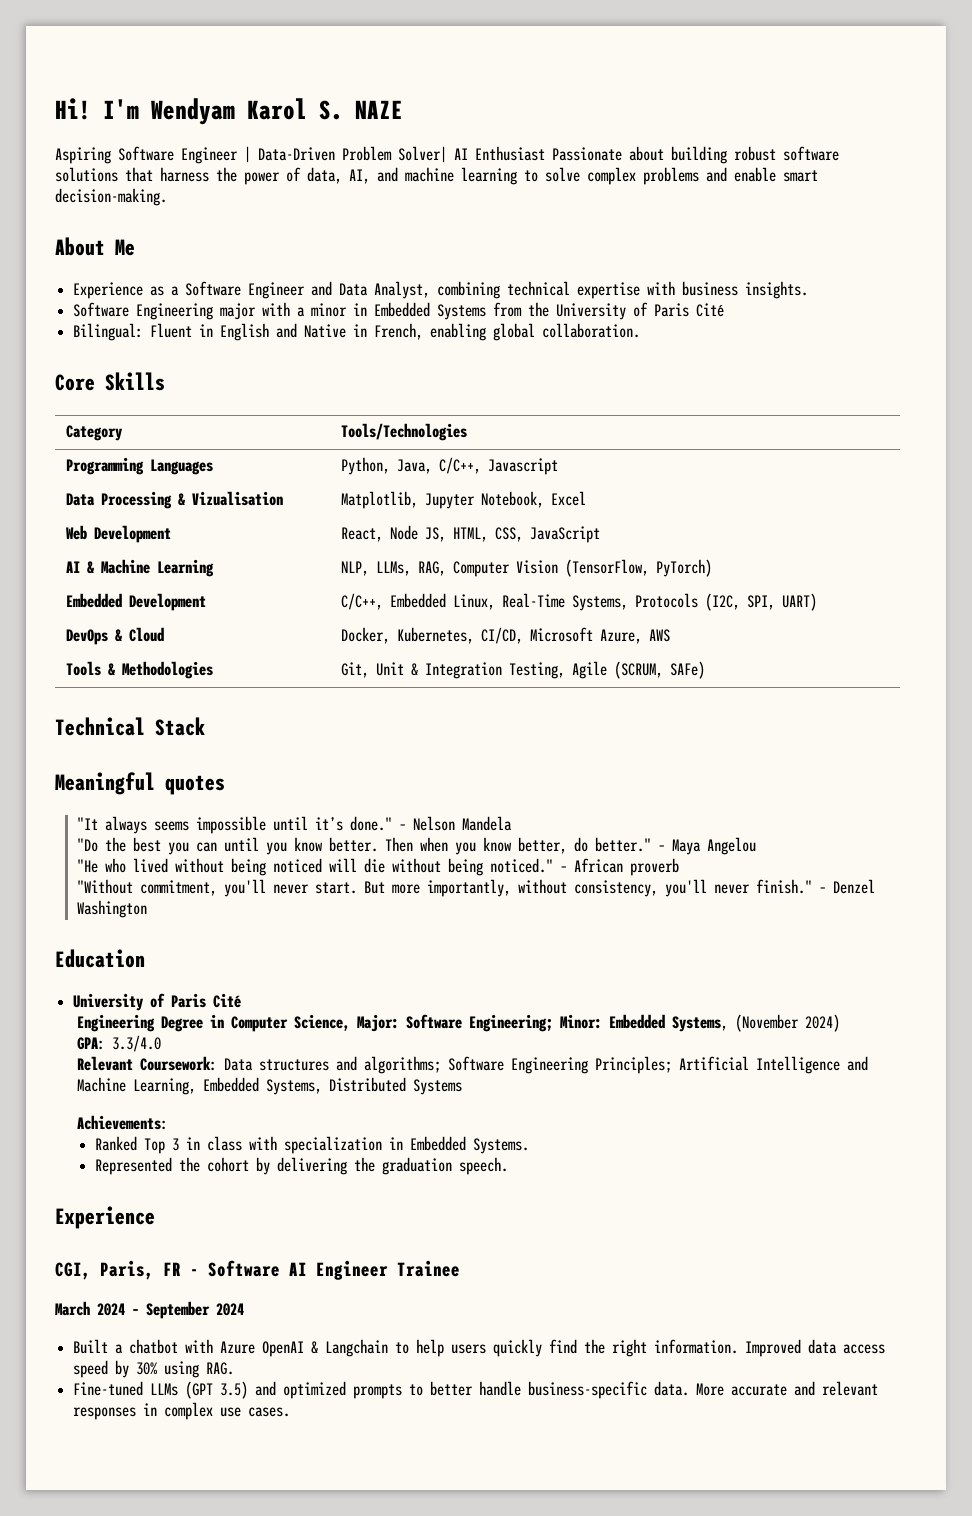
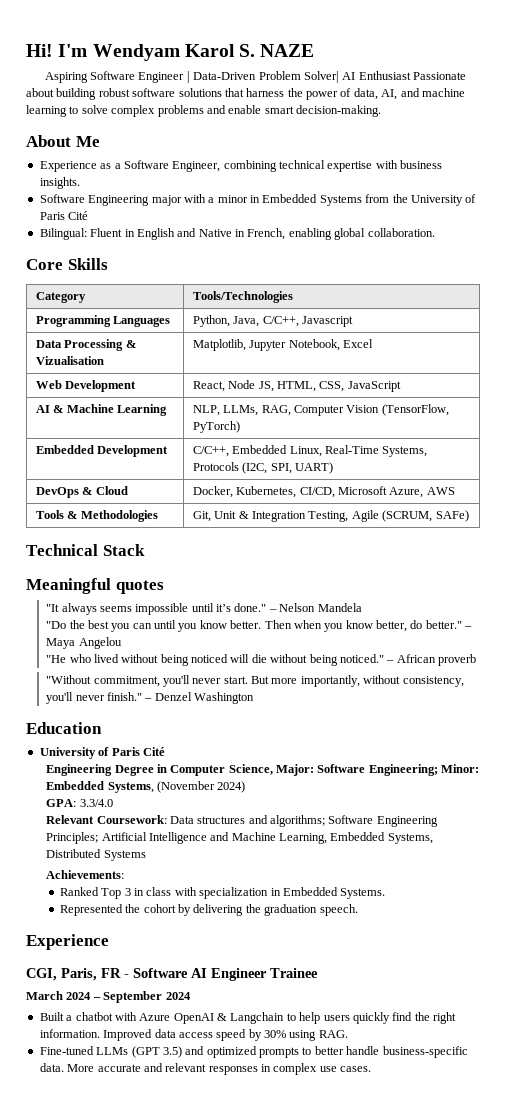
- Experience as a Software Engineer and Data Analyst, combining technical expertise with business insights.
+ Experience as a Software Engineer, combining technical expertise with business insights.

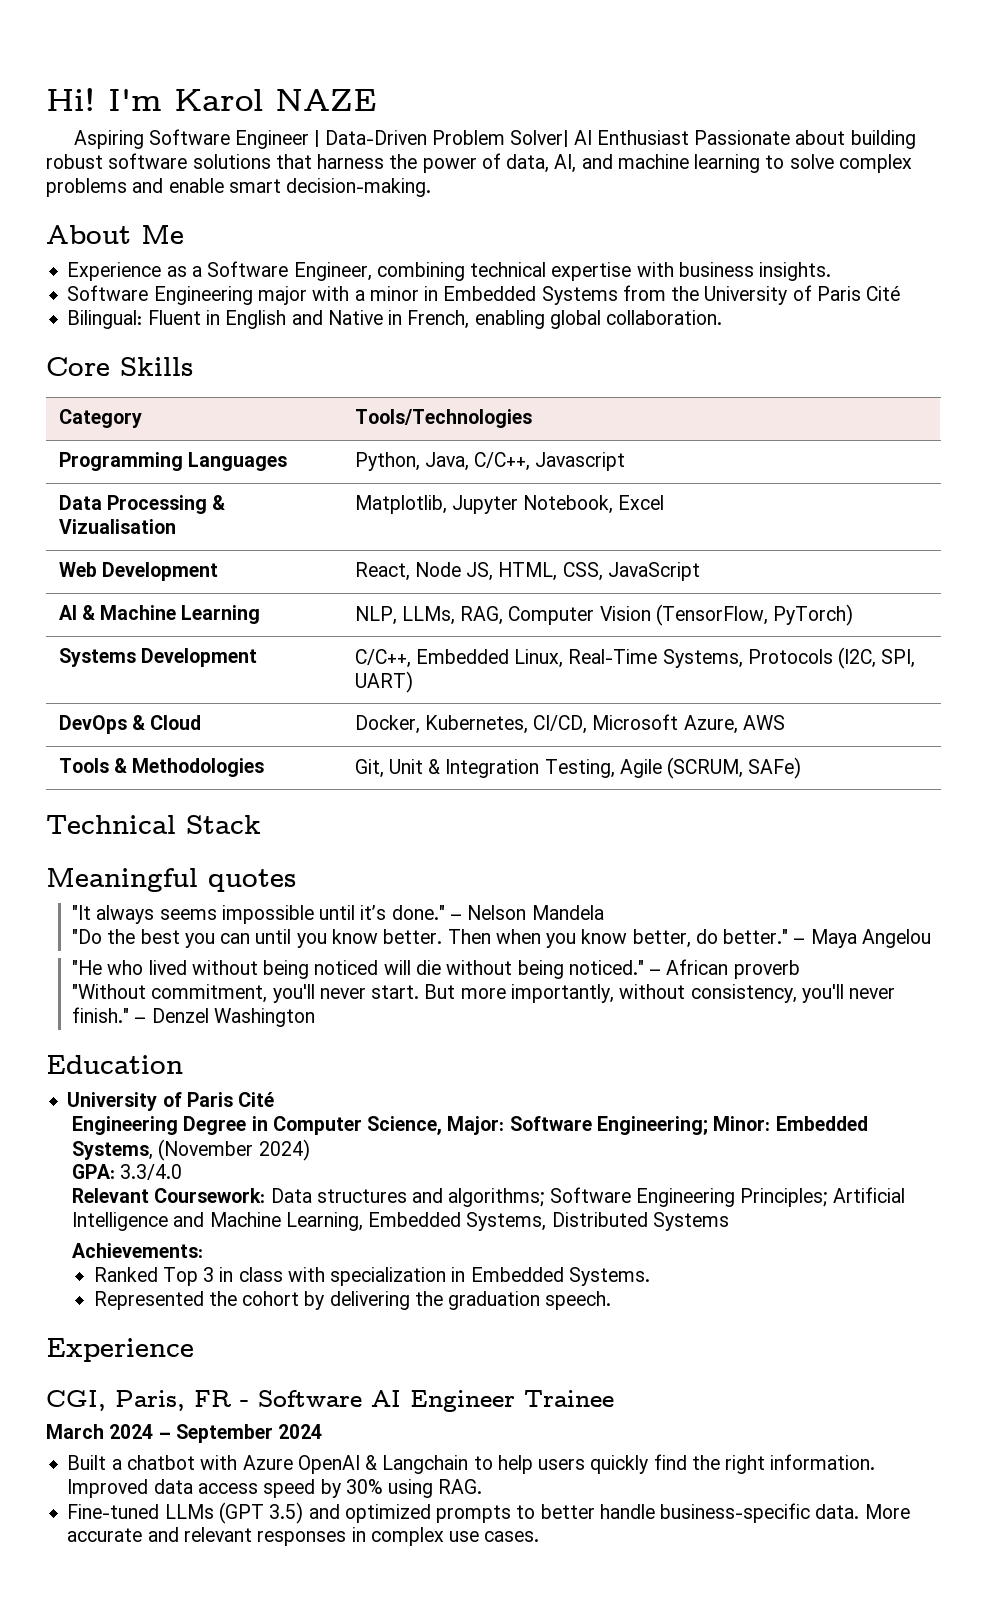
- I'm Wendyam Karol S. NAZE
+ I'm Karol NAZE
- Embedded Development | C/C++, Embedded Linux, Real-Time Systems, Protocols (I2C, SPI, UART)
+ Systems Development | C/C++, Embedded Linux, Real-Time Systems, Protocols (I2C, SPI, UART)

::::::::

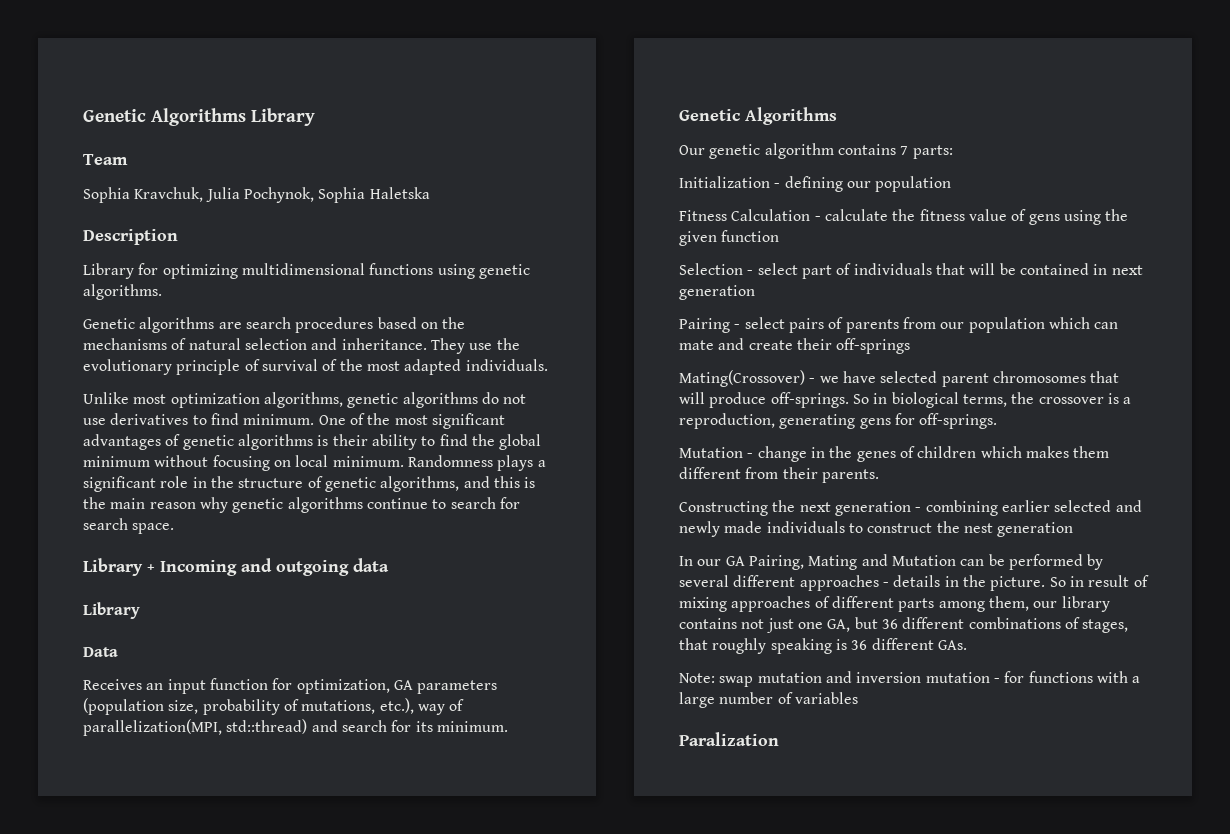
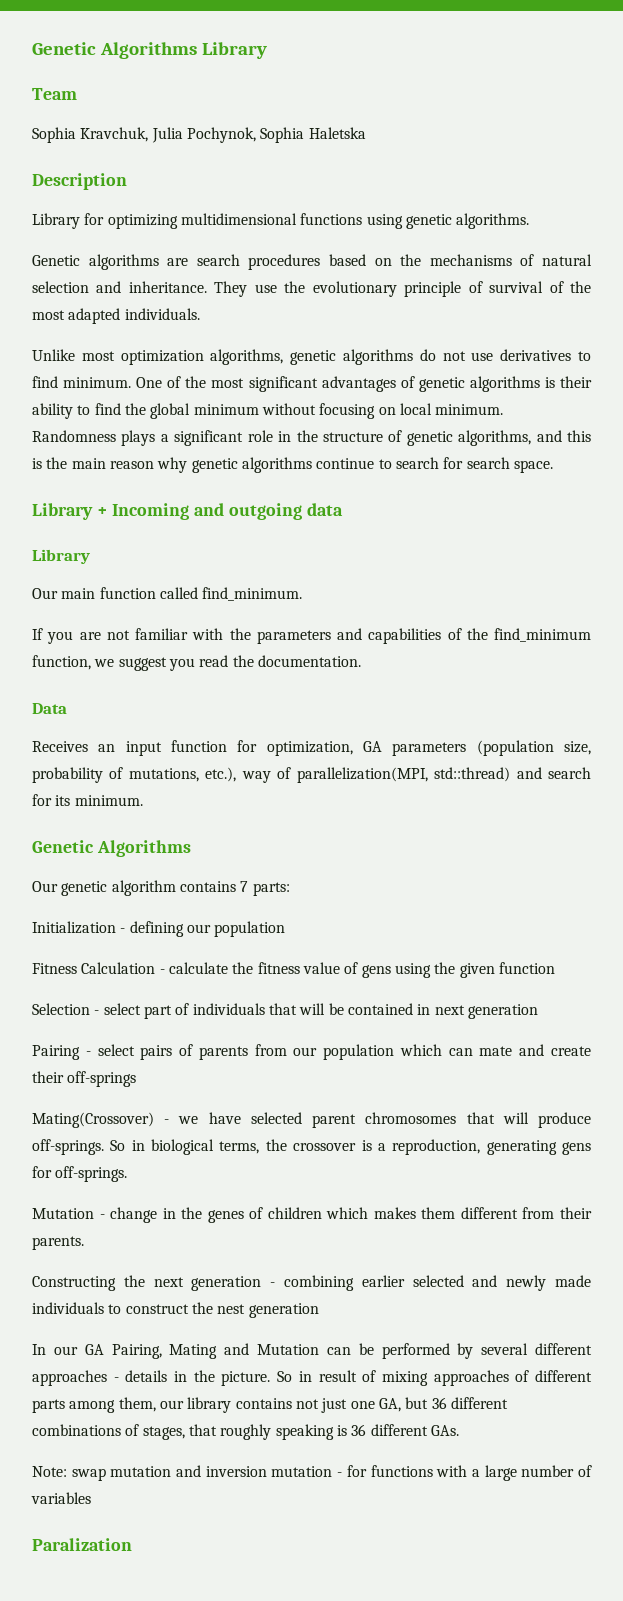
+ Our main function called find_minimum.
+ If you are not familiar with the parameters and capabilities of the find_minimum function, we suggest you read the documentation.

::::::::

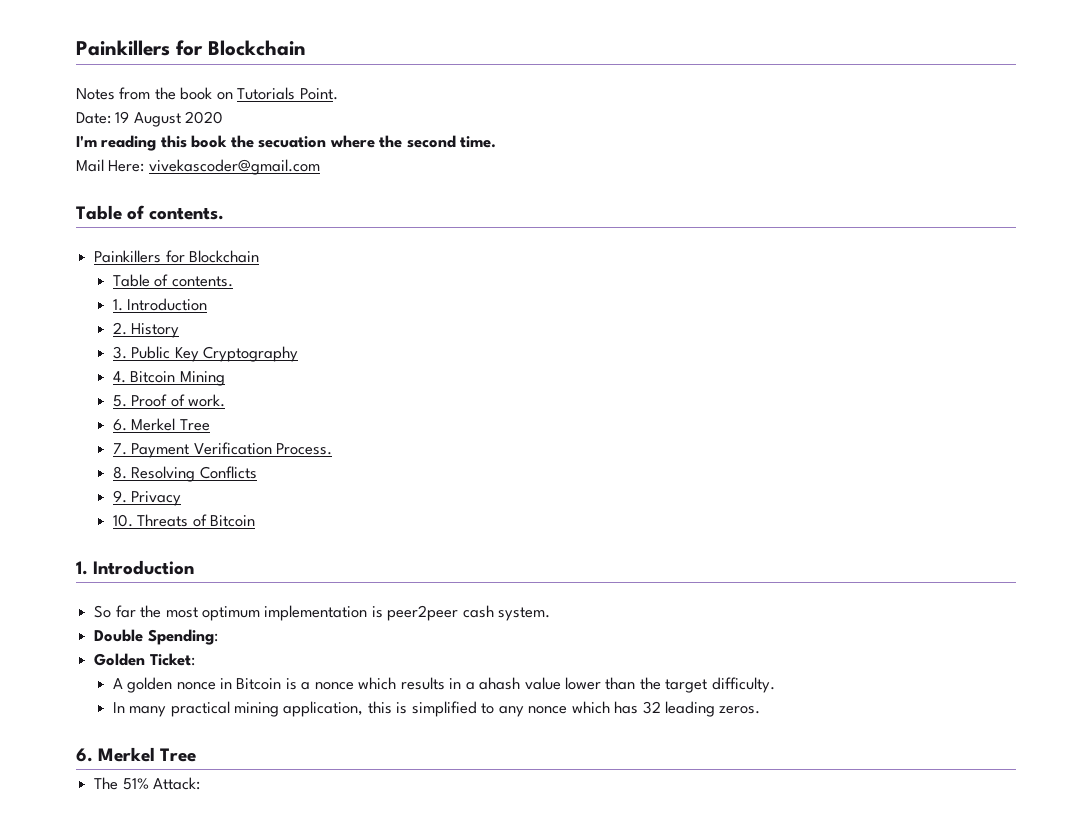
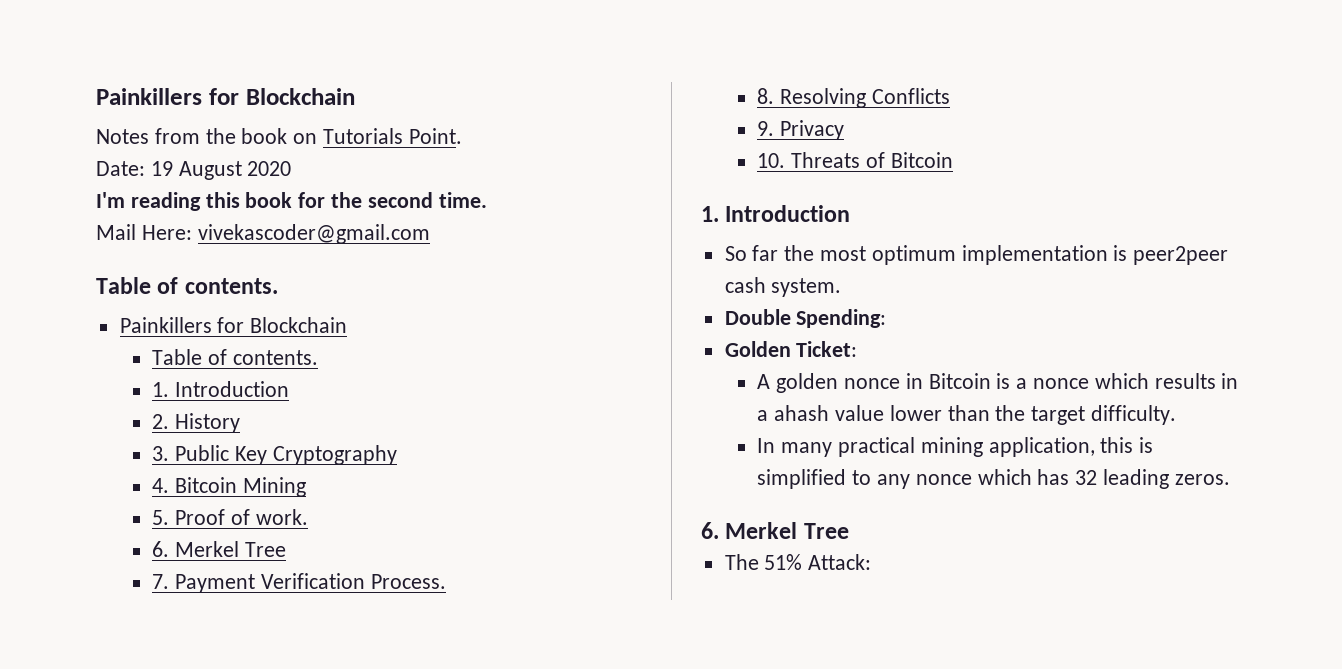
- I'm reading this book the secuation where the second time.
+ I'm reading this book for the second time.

::::::::

Your task. In the entries above, which lines run from the one with "- Experience as" up to and including the one with "Systems Development |"? Write them out exactly, without the pictures.

Response below.
- Experience as a Software Engineer and Data Analyst, combining technical expertise with business insights.
+ Experience as a Software Engineer, combining technical expertise with business insights.

- I'm Wendyam Karol S. NAZE
+ I'm Karol NAZE
- Embedded Development | C/C++, Embedded Linux, Real-Time Systems, Protocols (I2C, SPI, UART)
+ Systems Development | C/C++, Embedded Linux, Real-Time Systems, Protocols (I2C, SPI, UART)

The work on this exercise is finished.